TASK BRIEF — The response consists of the lines from the start of the material below through the line holding "[341,396,367,409] the -> (316, 734) none", repeated word for word and without pictures.

DATASET RECORDS —
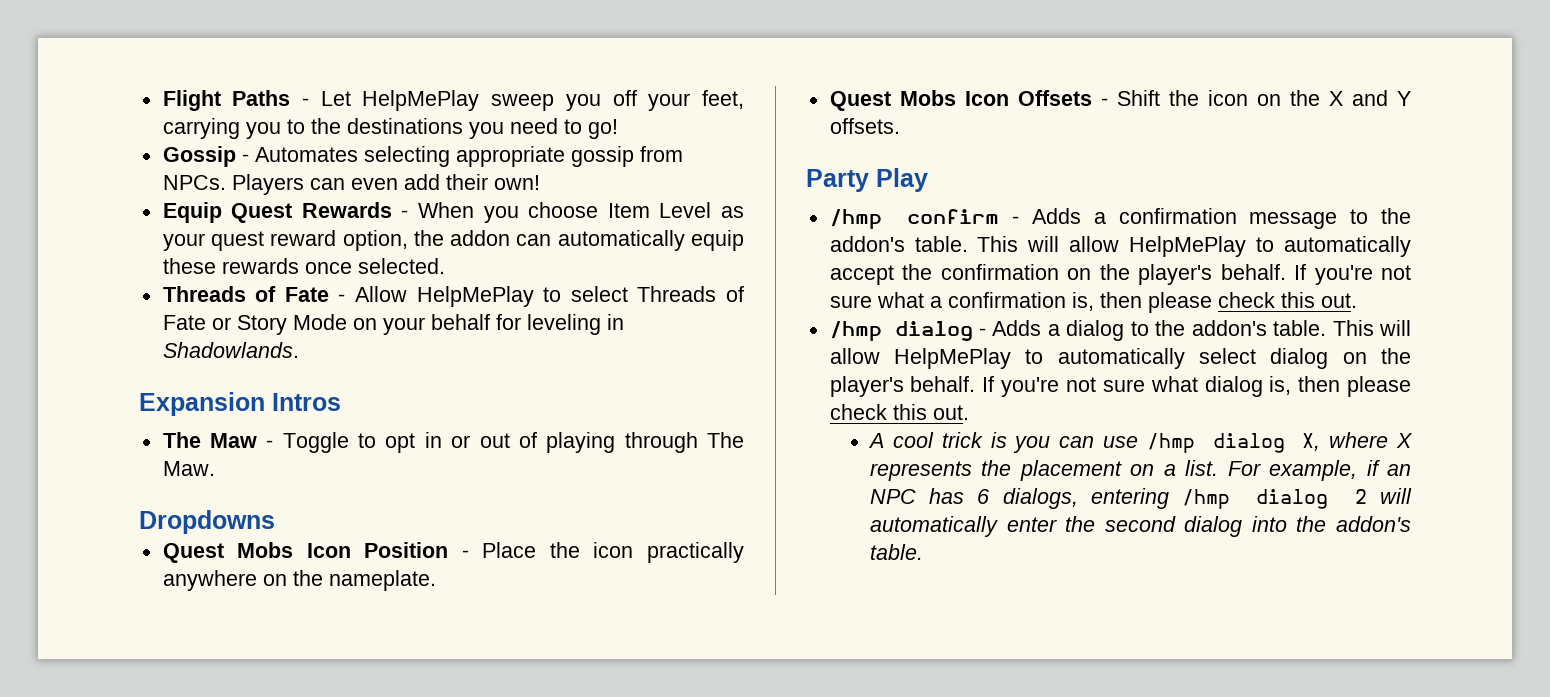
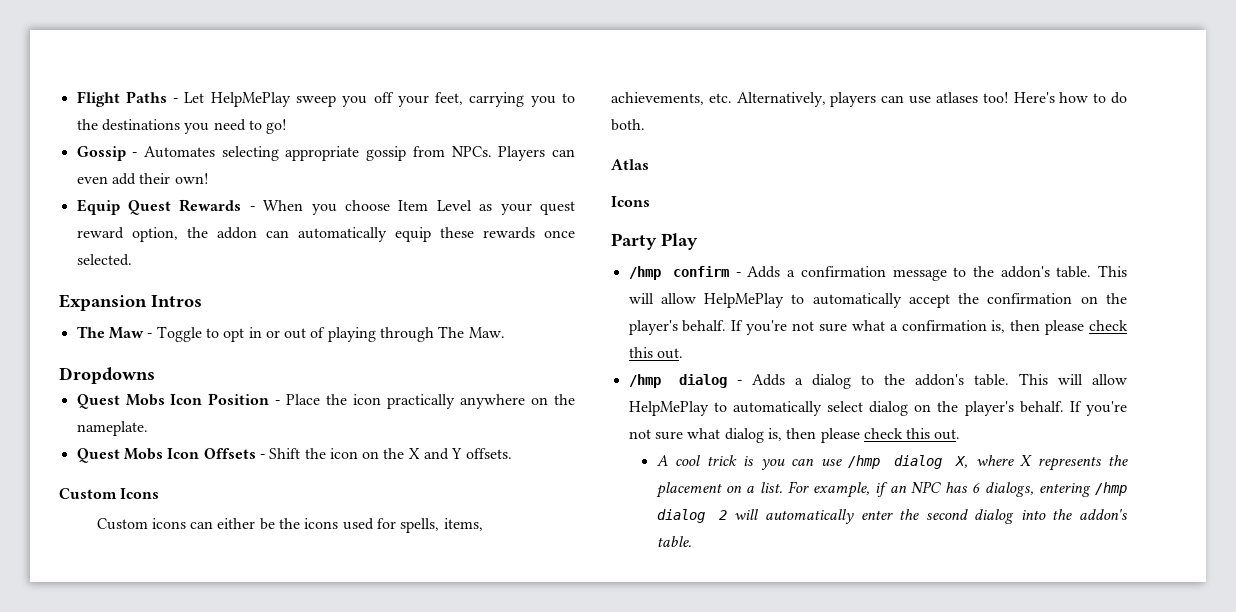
[162,286,744,307] [162,314,624,335] [162,342,299,358] // Threads of Fate - Allow HelpMePlay to select Threads of Fate or Story Mode on your behalf for leveling in Shadowlands. -> (132, 260) none
(900, 126) none -> [59,488,160,499] [96,518,483,533] [611,92,1127,107] [611,119,645,131] [611,159,649,170] [611,196,650,207] // Custom Icons // Custom icons can either be the icons used for spells, items, achievements, etc. Alternatively, players can use atlases too! Here's how to do both. // Atlas // Icons

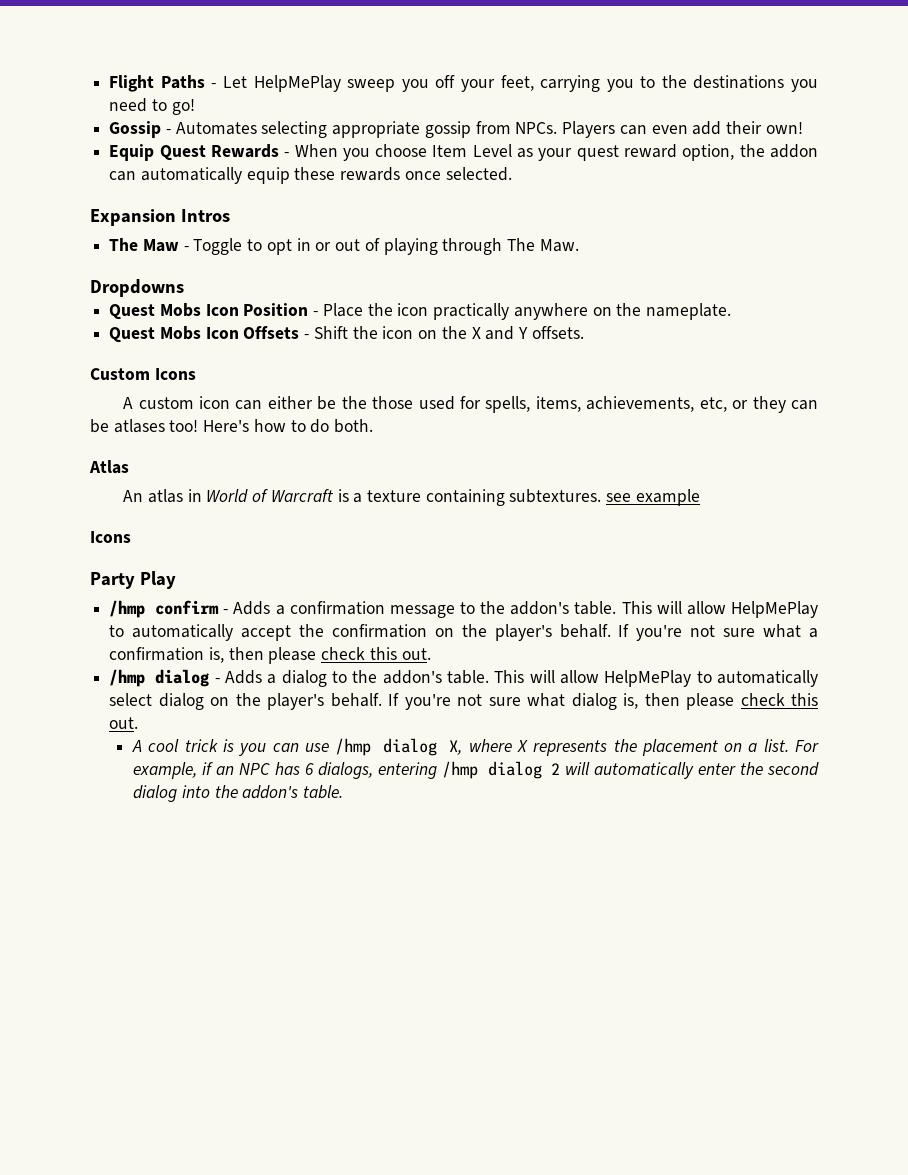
[96,518,186,530] Custom icons -> [123,396,231,409] A custom icon
[304,518,339,529] icons -> [372,396,414,409] those
[708,92,932,107] etc. Alternatively, players can use -> [699,396,818,413] [90,419,109,433] etc, or they can be
(649, 164) none -> [123,489,700,506] // An atlas in World of Warcraft is a texture containing subtextures. see example

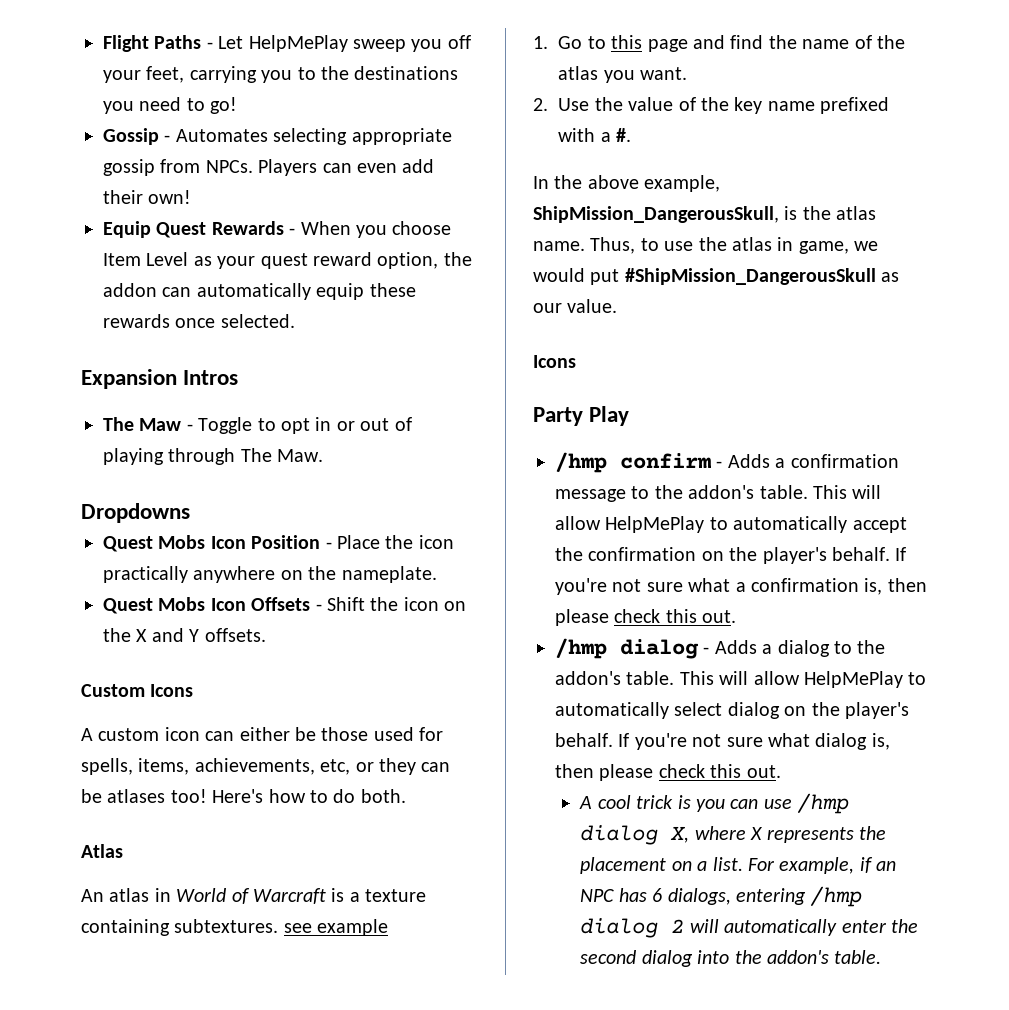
[341,396,367,409] the -> (316, 734) none
(700, 497) none -> [533,35,906,52] [558,66,688,83] [533,97,890,114] [558,128,632,142] [533,175,721,192] [533,206,877,223] [533,237,879,254] [533,268,900,285] [533,299,618,313] // 1. Go to this page and find the name of the atlas you want. // 2. Use the value of the key name prefixed with a #. // In the above example, ShipMission_DangerousSkull, is the atlas name. Thus, to use the atlas in game, we would put #ShipMission_DangerousSkull as our value.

TASK RESULT —
[162,286,744,307] [162,314,624,335] [162,342,299,358] // Threads of Fate - Allow HelpMePlay to select Threads of Fate or Story Mode on your behalf for leveling in Shadowlands. -> (132, 260) none
(900, 126) none -> [59,488,160,499] [96,518,483,533] [611,92,1127,107] [611,119,645,131] [611,159,649,170] [611,196,650,207] // Custom Icons // Custom icons can either be the icons used for spells, items, achievements, etc. Alternatively, players can use atlases too! Here's how to do both. // Atlas // Icons

[96,518,186,530] Custom icons -> [123,396,231,409] A custom icon
[304,518,339,529] icons -> [372,396,414,409] those
[708,92,932,107] etc. Alternatively, players can use -> [699,396,818,413] [90,419,109,433] etc, or they can be
(649, 164) none -> [123,489,700,506] // An atlas in World of Warcraft is a texture containing subtextures. see example

[341,396,367,409] the -> (316, 734) none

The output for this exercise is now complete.